COLLEGE PARK, Md. — Some five years after its July 4th 2005 ‘comet shot’ was seen around the world, the Deep Impact spacecraft has begun regular imaging of a second comet target, Hartley 2. The spacecraft will continue imaging Hartley 2 during and after its closest approach on November 4, providing an extended look at the comet. However, there won’t be any fireworks this time as Deep Impact’s probe craft was destroyed in its deliberate 2005 collision with comet Tempel 1.
About the image: This image of comet Hartley 2 is from the first set of Medium Resolution Instrument (MRI) observations of the comet by the Deep Impact Spacecraft. In this image the comet is 119 million miles (191 million km) from the sun and 37 million miles (60 million km) from the spacecraft (it was closer to Earth than to the spacecraft!). The sun is straight “down” from the comet and celestial north is to the lower right. Image Credit: NASA/JPL/UMD/D. Wellnitz (UMD)
The imaging campaign, together with spectra and other data obtained from the spacecraft, will afford the mission’s science team with the best extended view of a comet during its pass through the inner-solar system in history. With the exception of one, six-day break to calibrate instruments and perform a trajectory correction maneuver, the spacecraft will continuously monitor Hartley 2’s gas and dust output for the next 79 days.

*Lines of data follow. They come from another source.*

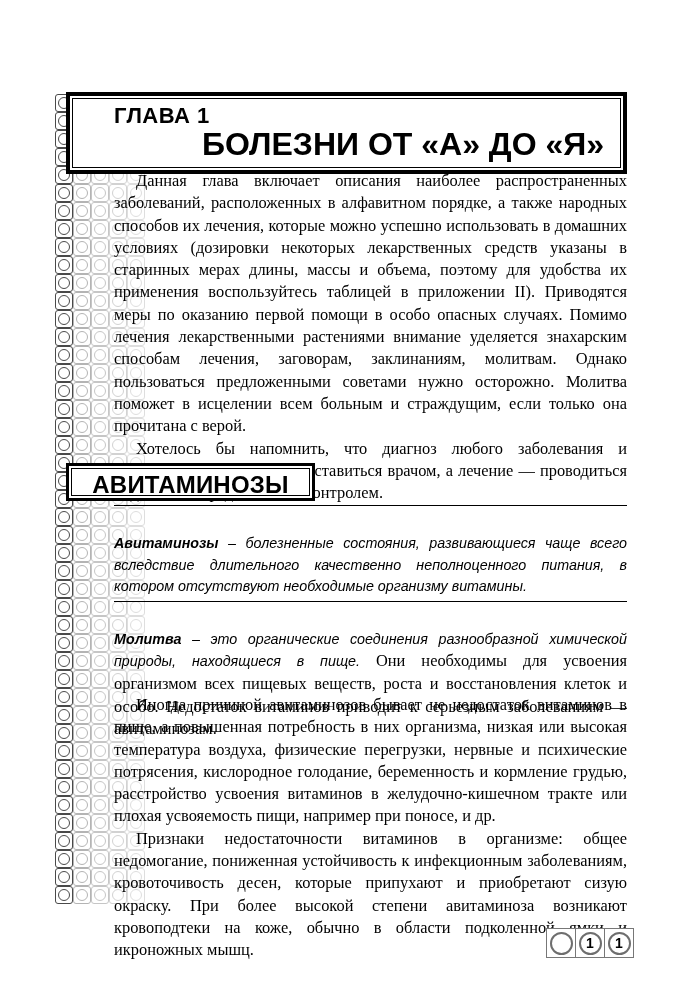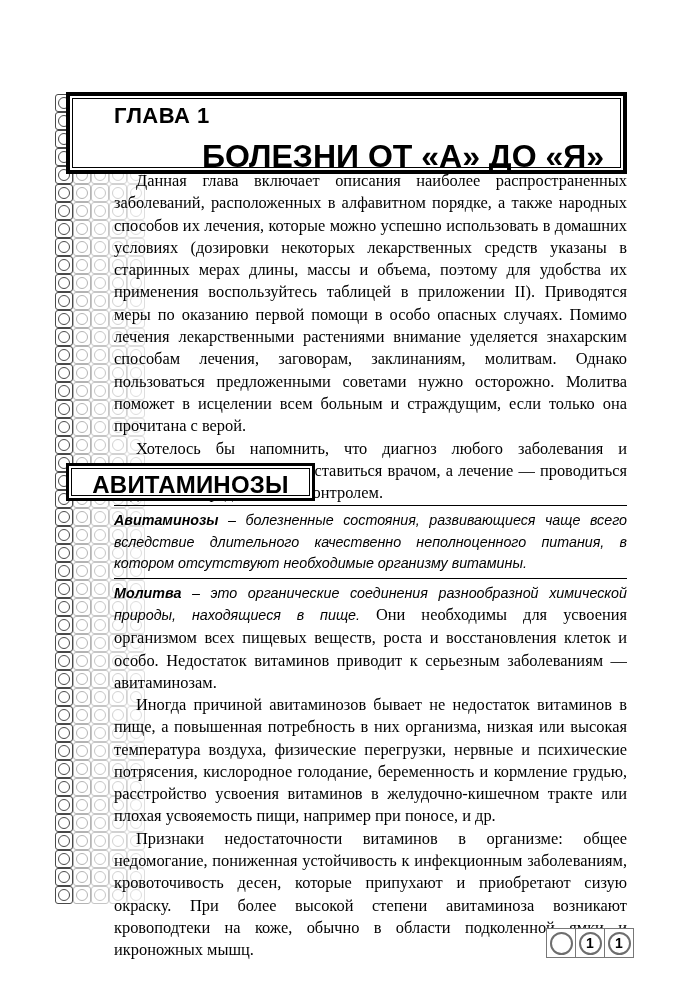--- a/index.html
+++ b/index.html
@@ -103,7 +103,6 @@
     letter-spacing: 0px;
     line-height: 1.05;
     white-space: nowrap;
-    margin-top: 12px;
   }
 
   

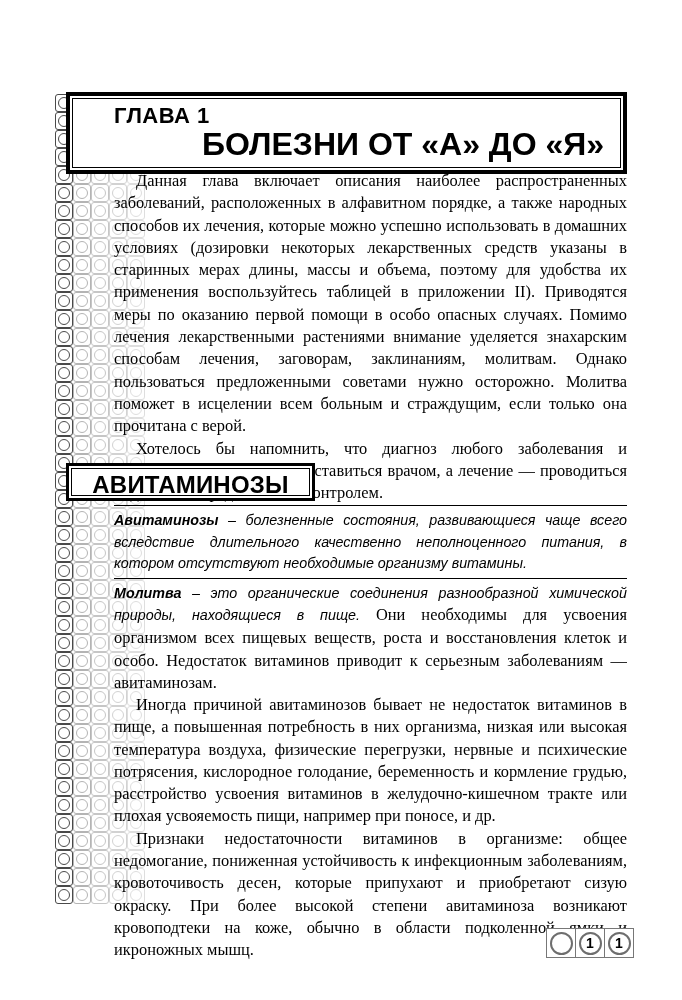--- a/index.html
+++ b/index.html
@@ -171,6 +171,7 @@
   .def-block {
     padding-top: 4px;
     padding-bottom: 3px;
+    margin-top: 23px;
   }
   .def-text {
     margin: 0;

“Previous missions to comets, including Deep Impact, have shown us comets that seem to be very different. However, we hope data from the Deep Impact spacecraft’s flyby of Hartley 2, which has a much smaller nucleus than the previously visited comets, will help us to understand why they appear so different,” said A’Hearn, who won the 2008 American Institute of Aeronautics and Astronautics Space Science Award for his leadership of the spacecraft’s Deep Impact mission to comet Tempel 1.
The University of Maryland is the Principal Investigator institution for the mission. NASA’s Jet Propulsion Laboratory, Pasadena, Calif., manages the EPOXI mission for NASA’s Science Mission Directorate, Washington. Drake Deming of NASA’s Goddard Space Flight Center, Greenbelt, Maryland, is the science lead for the mission’s extrasolar planet observations. The spacecraft was built for NASA by Ball Aerospace & Technologies Corp., Boulder, Colo.